Material supplied:
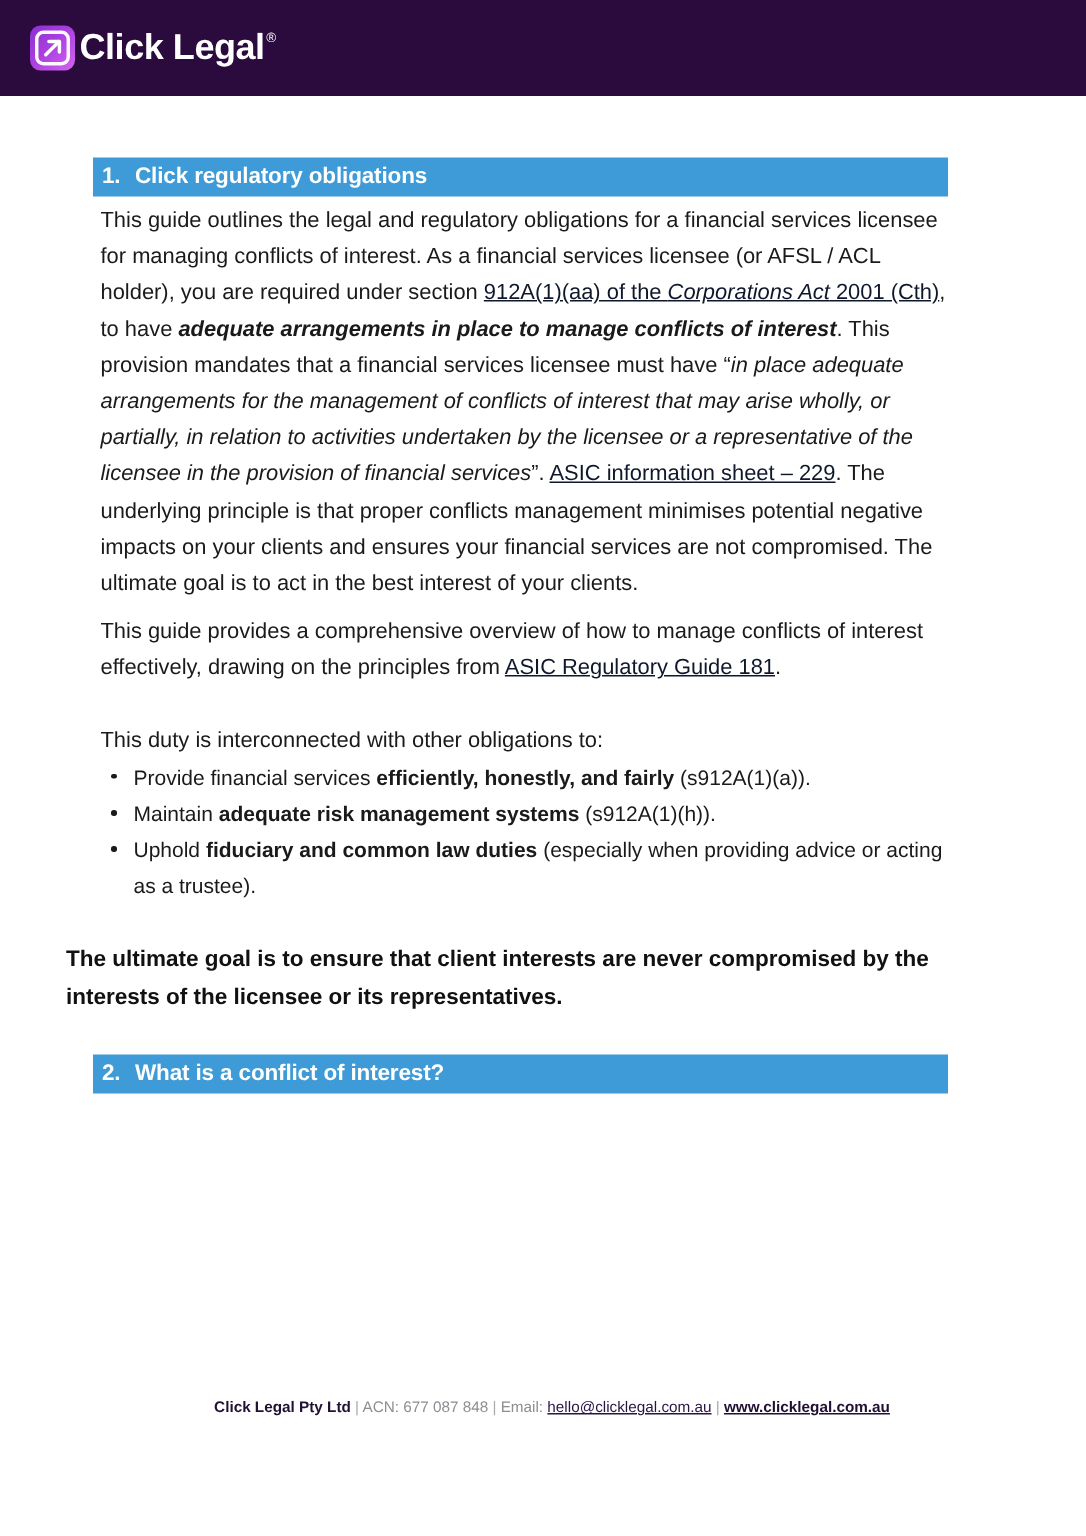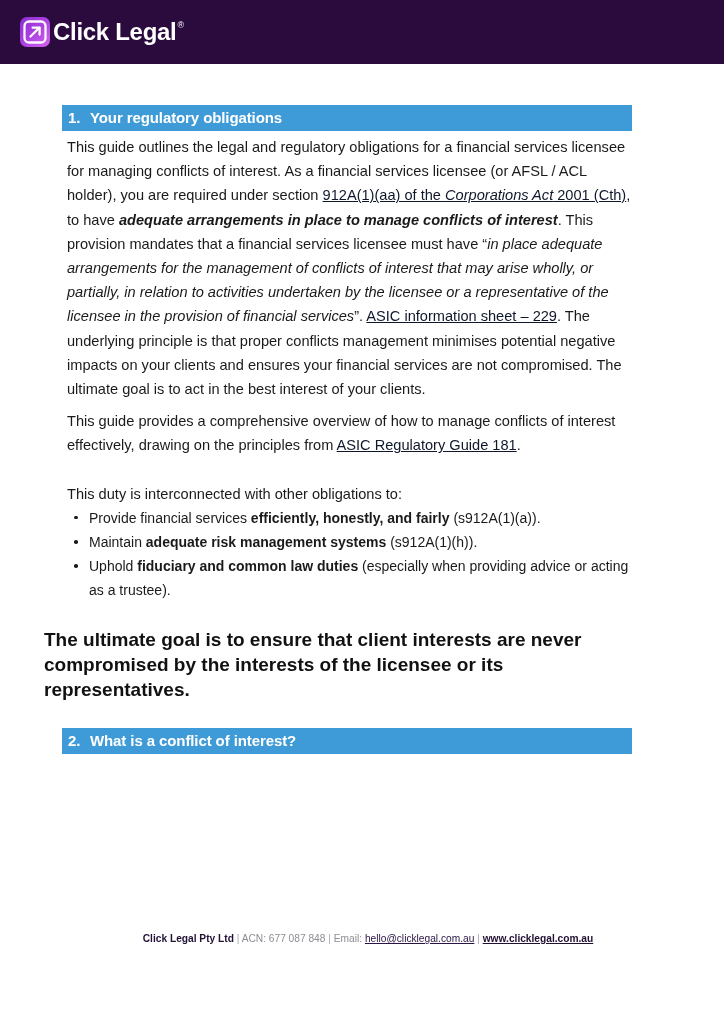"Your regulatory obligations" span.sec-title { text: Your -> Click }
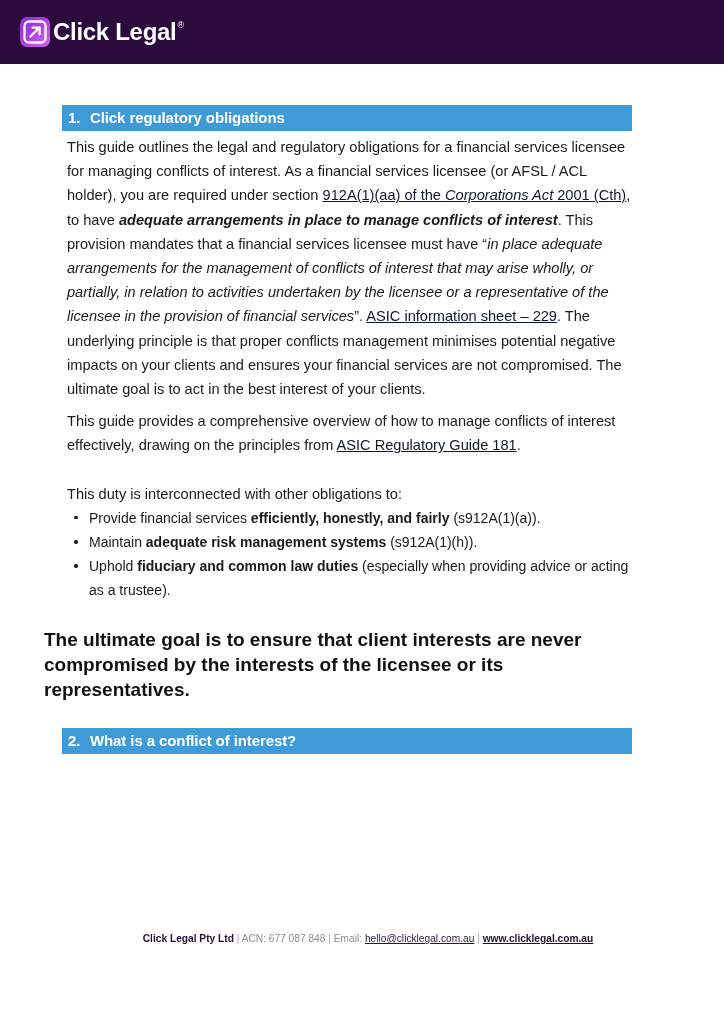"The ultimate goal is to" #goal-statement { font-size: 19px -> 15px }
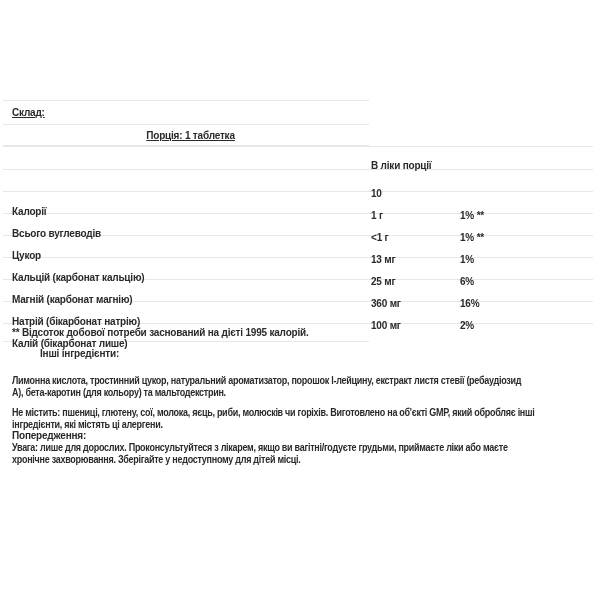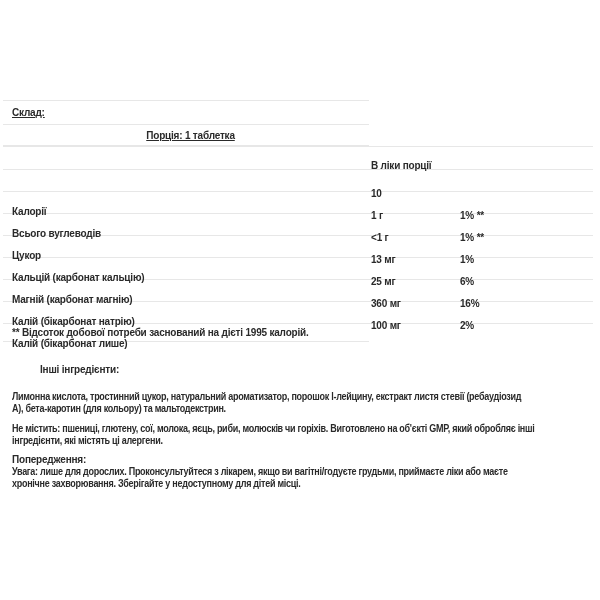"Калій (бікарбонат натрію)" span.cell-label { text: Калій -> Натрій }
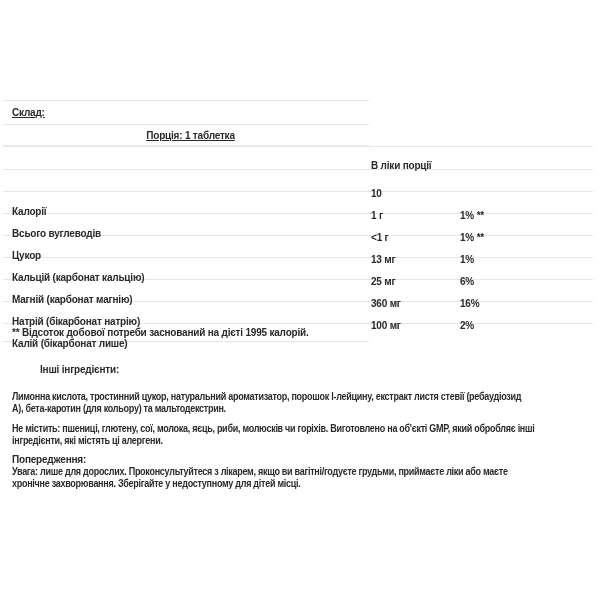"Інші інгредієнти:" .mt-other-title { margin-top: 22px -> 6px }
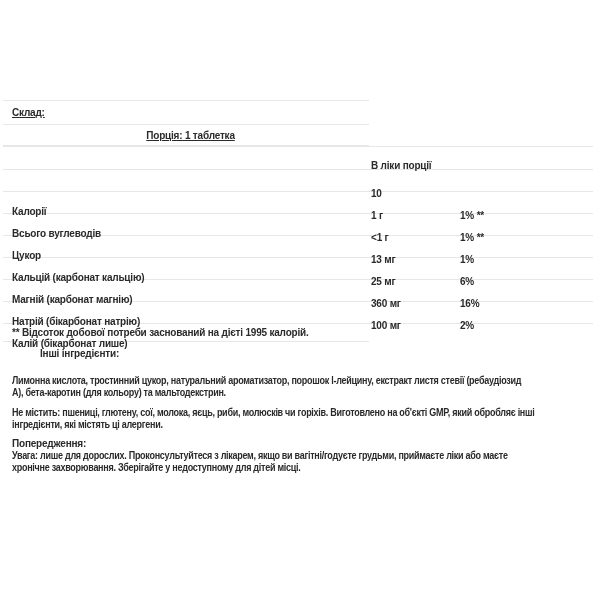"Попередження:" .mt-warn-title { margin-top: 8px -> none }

Work order: Drop every picture, then write out the remaining entries above exactly as they appear.

Exercise solution:
"Your regulatory obligations" span.sec-title { text: Your -> Click }
"The ultimate goal is to" #goal-statement { font-size: 19px -> 15px }
"Калій (бікарбонат натрію)" span.cell-label { text: Калій -> Натрій }
"Інші інгредієнти:" .mt-other-title { margin-top: 22px -> 6px }
"Попередження:" .mt-warn-title { margin-top: 8px -> none }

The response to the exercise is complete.